Storage Layer

The storage layer manages disk allocation, file organization, and page I/O operations. It consists of the DirectBlockAllocator for space management and PageIO for reading/writing compressed pages to disk.

DirectBlockAllocator (src/writer/allocator.rs)
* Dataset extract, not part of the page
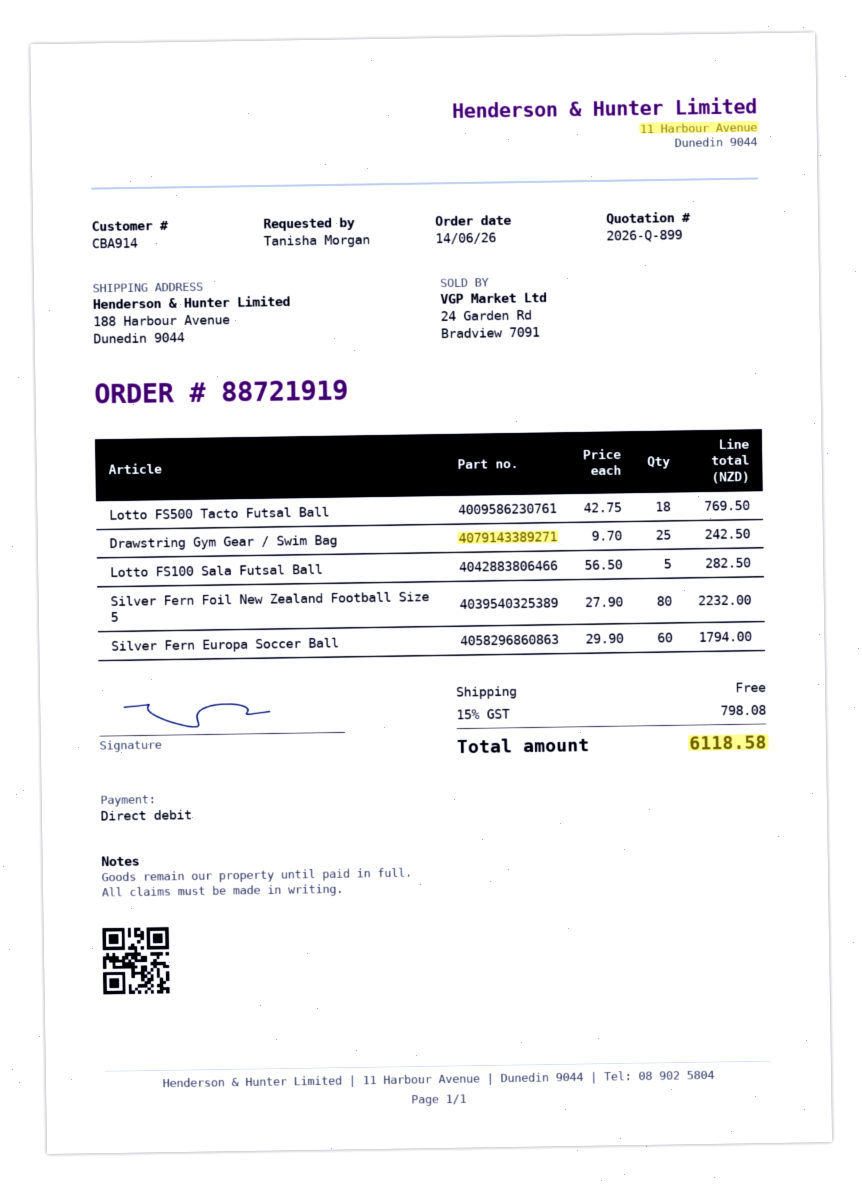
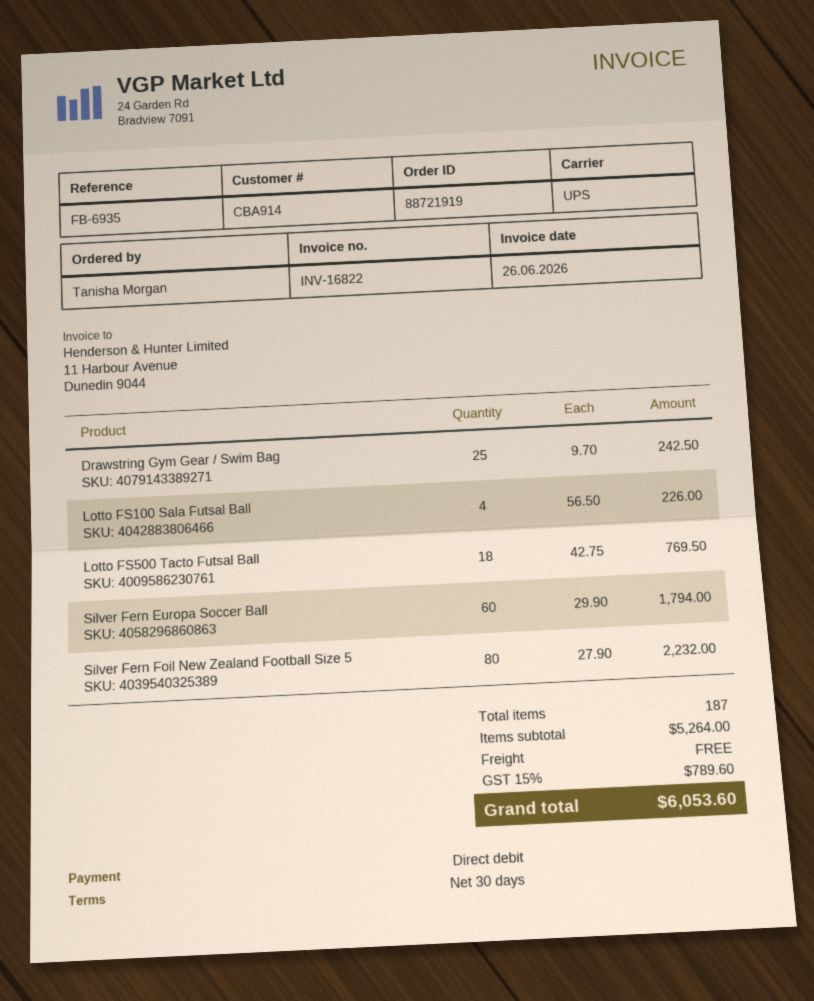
Lotto FS100 Sala Futsal Ball: 5 x 56.50 = 282.50 -> 4 x 56.50 = 226.00
tax: 15% = 798.08 -> 15% = 789.60
total: 6118.58 -> 6053.60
The allocator manages disk space in 256 KiB blocks with 4K alignment for O_DIRECT compatibility.

Constants

const ALIGN_4K: u64 = 4096;
const BLOCK_SIZE: u64 = 262_144;  // 256 KiB
const FILE_MAX_BYTES: u64 = 4_294_967_296;  // 4 GiB
const DATA_DIR: &str = "storage";

File State

struct FileState {
    file_id: u32,
    offset: u64,
    file: File,
    max_size: u64,
}

Files follow the naming pattern: storage/data.{file_id:05} (data.00000, data.00001, …)

Allocation

pub struct PageAllocation {
    pub file_id: u32,
    pub path: String,
    pub offset: u64,
    pub actual_len: u64,
    pub alloc_len: u64,
}

Allocation Strategy:

compute_alloc_len(actual_len):

full_blocks = actual_len / 256K
tail        = actual_len % 256K
alloc_len   = (full_blocks * 256K) + round_up_4k(tail)

round_up_4k(len):

(len + 4095) & !4095

Example:

actual_len = 270,000 bytes

full_blocks = 270,000 / 262,144 = 1 block
tail = 270,000 % 262,144 = 7,856 bytes
tail_aligned = round_up_4k(7,856) = 8,192 bytes (2 pages)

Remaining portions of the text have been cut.